Exercise directions: Where a line holds the word "Dashing", copy that line from the data below.

Records provided:
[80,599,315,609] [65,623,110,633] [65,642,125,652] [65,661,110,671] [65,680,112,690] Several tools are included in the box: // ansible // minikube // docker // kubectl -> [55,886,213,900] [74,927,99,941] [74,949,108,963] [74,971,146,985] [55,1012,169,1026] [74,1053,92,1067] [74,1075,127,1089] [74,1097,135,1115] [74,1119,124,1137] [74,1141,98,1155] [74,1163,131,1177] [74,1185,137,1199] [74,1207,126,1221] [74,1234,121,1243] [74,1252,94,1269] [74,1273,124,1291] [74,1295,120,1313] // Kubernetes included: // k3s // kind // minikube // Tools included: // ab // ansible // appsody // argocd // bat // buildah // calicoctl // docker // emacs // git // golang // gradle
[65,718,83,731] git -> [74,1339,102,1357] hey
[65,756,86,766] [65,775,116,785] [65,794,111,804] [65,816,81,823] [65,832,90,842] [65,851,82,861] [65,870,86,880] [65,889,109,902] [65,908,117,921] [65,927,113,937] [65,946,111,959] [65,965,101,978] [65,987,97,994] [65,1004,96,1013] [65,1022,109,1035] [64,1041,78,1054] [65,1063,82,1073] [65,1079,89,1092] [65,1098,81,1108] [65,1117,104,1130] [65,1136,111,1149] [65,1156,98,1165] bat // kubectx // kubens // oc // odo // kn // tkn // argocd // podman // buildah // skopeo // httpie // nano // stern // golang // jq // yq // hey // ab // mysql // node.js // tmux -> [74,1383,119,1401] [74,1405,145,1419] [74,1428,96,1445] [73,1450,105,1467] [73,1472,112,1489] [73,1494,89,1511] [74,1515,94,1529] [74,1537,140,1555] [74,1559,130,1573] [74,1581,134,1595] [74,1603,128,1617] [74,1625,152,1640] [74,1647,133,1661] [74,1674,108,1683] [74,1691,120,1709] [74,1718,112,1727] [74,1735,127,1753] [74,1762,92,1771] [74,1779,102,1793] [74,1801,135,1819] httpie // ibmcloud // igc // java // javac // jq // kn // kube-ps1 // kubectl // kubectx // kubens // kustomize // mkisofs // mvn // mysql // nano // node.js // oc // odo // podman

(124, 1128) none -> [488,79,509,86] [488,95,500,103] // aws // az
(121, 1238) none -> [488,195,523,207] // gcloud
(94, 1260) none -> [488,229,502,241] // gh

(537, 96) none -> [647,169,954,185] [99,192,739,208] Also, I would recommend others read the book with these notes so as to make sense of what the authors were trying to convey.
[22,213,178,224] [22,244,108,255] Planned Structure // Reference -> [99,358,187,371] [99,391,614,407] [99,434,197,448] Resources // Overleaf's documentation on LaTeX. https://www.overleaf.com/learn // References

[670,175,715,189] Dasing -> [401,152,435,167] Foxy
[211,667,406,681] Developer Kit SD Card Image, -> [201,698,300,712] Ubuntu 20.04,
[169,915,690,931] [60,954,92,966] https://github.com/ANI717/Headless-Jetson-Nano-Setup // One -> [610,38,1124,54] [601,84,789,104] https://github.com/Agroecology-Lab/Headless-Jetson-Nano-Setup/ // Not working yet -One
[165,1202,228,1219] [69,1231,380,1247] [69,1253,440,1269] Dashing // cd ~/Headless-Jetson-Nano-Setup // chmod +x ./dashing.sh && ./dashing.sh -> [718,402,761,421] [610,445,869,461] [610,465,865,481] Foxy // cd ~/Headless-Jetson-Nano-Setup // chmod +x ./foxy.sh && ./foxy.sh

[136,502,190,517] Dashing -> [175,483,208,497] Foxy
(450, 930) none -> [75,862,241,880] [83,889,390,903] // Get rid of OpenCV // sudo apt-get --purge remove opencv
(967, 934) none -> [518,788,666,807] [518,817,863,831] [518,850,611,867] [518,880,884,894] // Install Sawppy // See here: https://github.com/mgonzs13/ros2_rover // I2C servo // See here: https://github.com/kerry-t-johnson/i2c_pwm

Answer for this exercise:
[165,1202,228,1219] [69,1231,380,1247] [69,1253,440,1269] Dashing // cd ~/Headless-Jetson-Nano-Setup // chmod +x ./dashing.sh && ./dashing.sh -> [718,402,761,421] [610,445,869,461] [610,465,865,481] Foxy // cd ~/Headless-Jetson-Nano-Setup // chmod +x ./foxy.sh && ./foxy.sh
[136,502,190,517] Dashing -> [175,483,208,497] Foxy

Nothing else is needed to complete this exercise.